→ **Exercise brief**:
Find the line below with "[135,451,213,460] x.x.x.x ->" and the line with "[75,330,131,341] BasicTest ->". Output exactly those lines and everything between them, leaving out the pictures.

→ **Records shown**:
>>>>

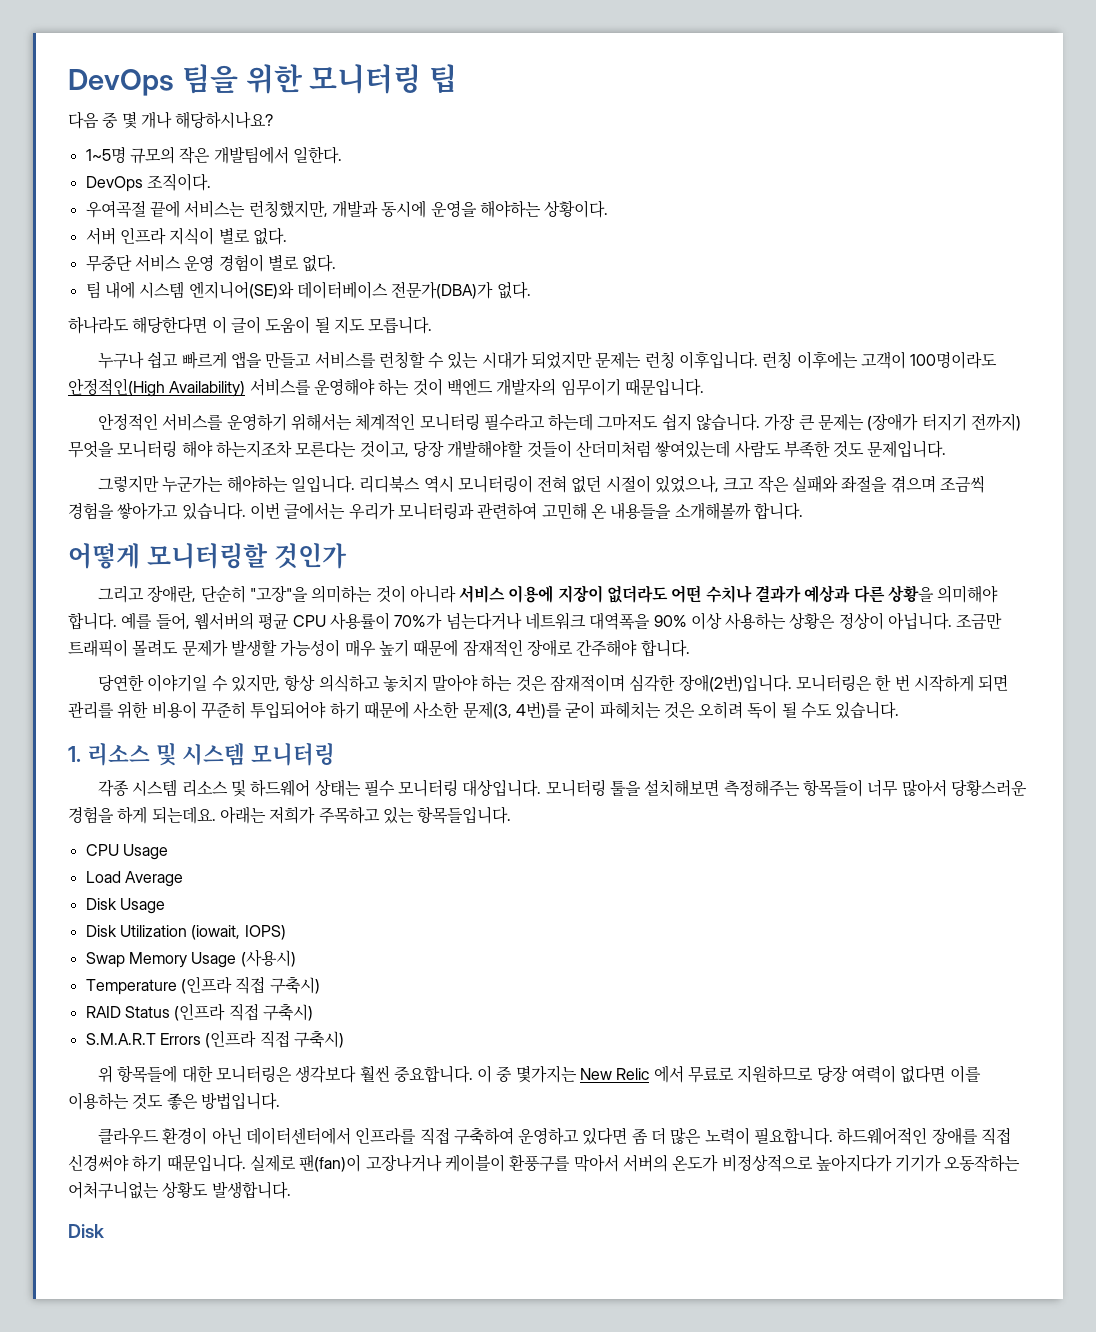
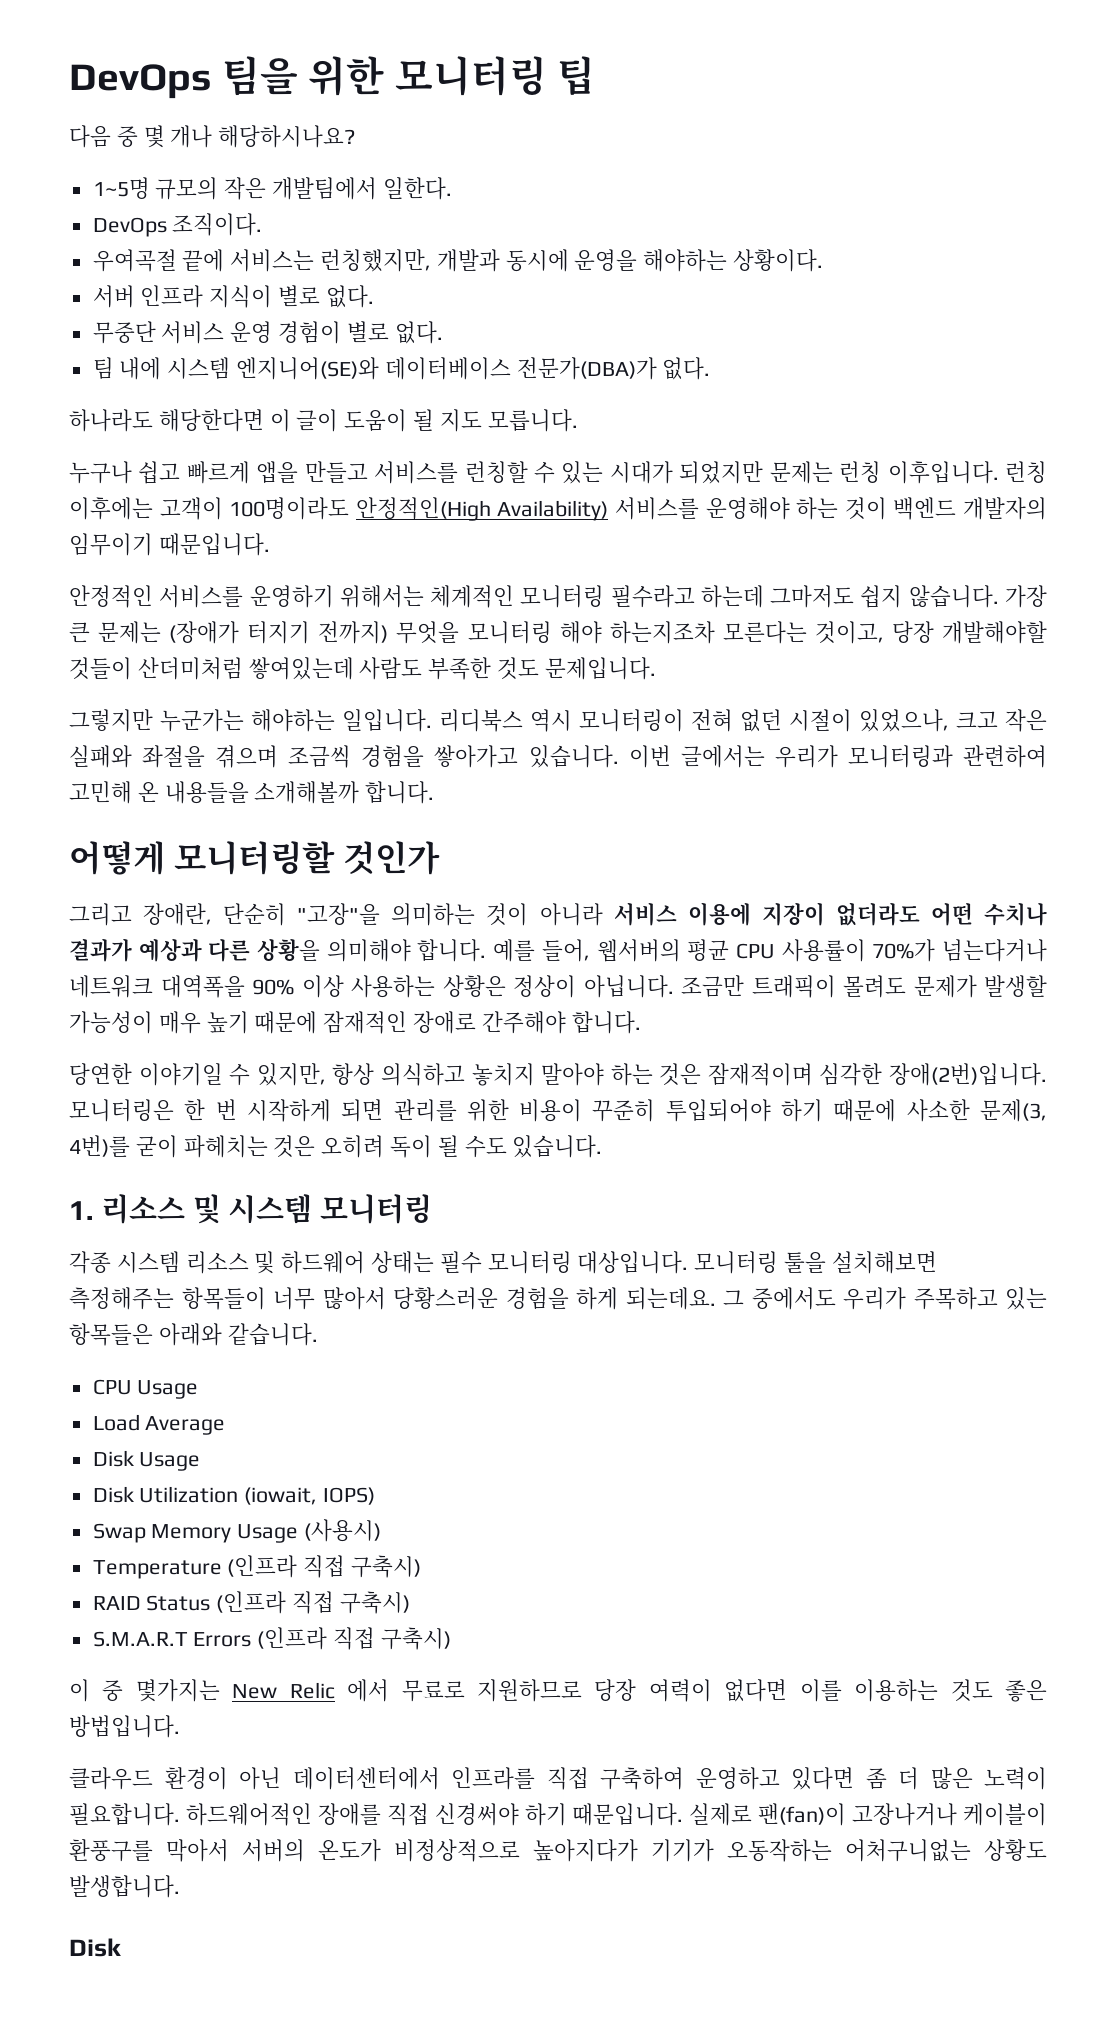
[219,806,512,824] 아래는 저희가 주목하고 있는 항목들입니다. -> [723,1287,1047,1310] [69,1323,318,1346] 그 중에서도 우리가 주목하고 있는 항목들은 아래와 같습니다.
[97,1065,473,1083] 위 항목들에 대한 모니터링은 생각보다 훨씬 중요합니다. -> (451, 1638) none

<<<<
>>>>

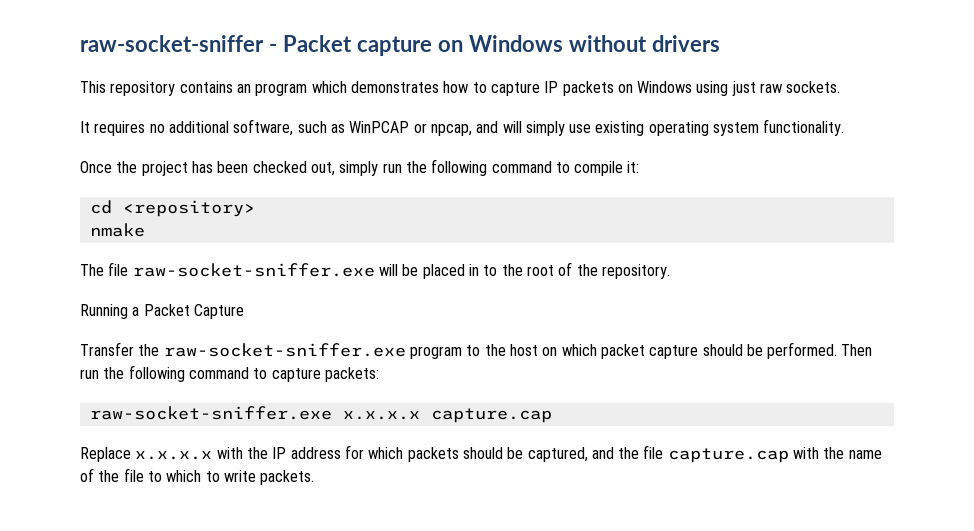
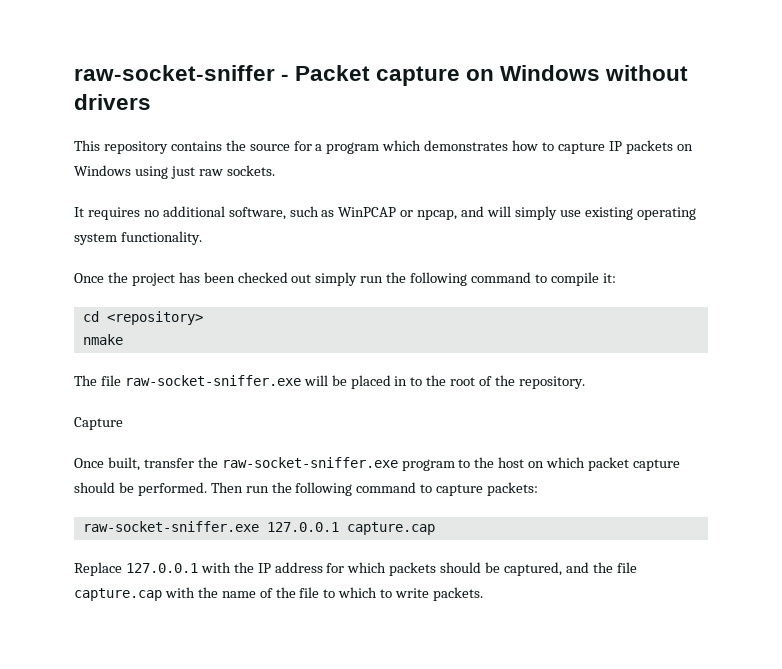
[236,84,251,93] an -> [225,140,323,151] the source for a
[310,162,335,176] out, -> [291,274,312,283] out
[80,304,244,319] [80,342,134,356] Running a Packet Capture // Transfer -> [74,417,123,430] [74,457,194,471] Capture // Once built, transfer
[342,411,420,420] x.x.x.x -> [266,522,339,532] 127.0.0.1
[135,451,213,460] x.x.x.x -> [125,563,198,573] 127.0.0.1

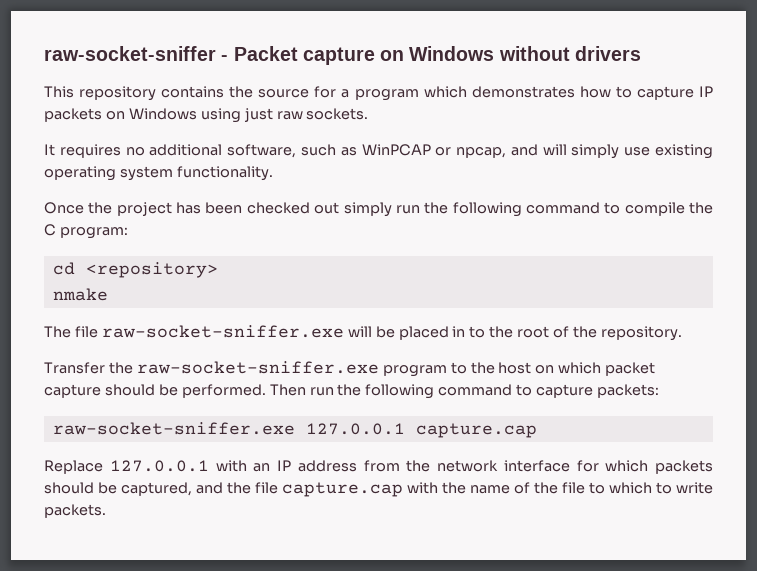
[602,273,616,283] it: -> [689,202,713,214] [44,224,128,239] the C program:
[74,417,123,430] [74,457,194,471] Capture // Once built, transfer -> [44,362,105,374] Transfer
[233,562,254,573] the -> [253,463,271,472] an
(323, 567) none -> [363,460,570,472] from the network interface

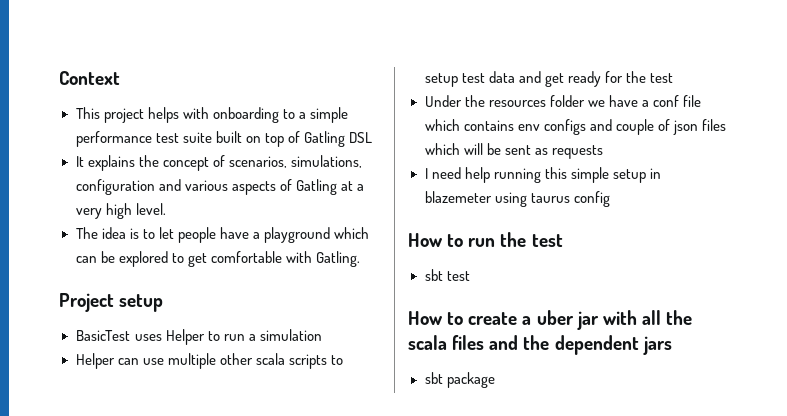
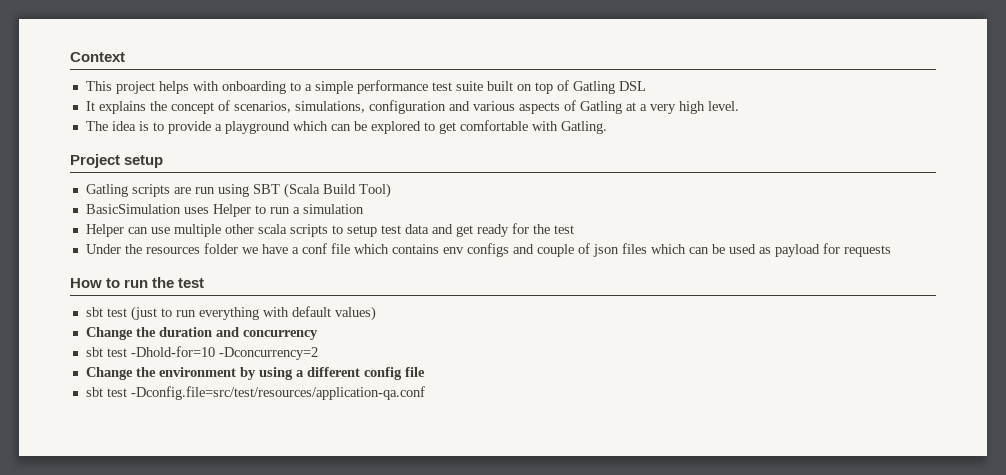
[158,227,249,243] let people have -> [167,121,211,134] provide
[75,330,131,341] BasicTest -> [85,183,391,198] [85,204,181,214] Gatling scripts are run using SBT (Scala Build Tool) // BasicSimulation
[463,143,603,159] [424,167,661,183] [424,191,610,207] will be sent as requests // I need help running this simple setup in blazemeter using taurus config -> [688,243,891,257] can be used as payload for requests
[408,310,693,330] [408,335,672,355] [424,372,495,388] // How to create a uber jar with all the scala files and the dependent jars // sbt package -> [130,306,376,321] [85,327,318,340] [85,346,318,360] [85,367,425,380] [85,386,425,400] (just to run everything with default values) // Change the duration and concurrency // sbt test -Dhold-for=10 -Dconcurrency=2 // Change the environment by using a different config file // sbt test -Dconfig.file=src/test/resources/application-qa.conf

<<<<

→ **Result of this exercise**:
[135,451,213,460] x.x.x.x -> [125,563,198,573] 127.0.0.1

[602,273,616,283] it: -> [689,202,713,214] [44,224,128,239] the C program:
[74,417,123,430] [74,457,194,471] Capture // Once built, transfer -> [44,362,105,374] Transfer
[233,562,254,573] the -> [253,463,271,472] an
(323, 567) none -> [363,460,570,472] from the network interface

[158,227,249,243] let people have -> [167,121,211,134] provide
[75,330,131,341] BasicTest -> [85,183,391,198] [85,204,181,214] Gatling scripts are run using SBT (Scala Build Tool) // BasicSimulation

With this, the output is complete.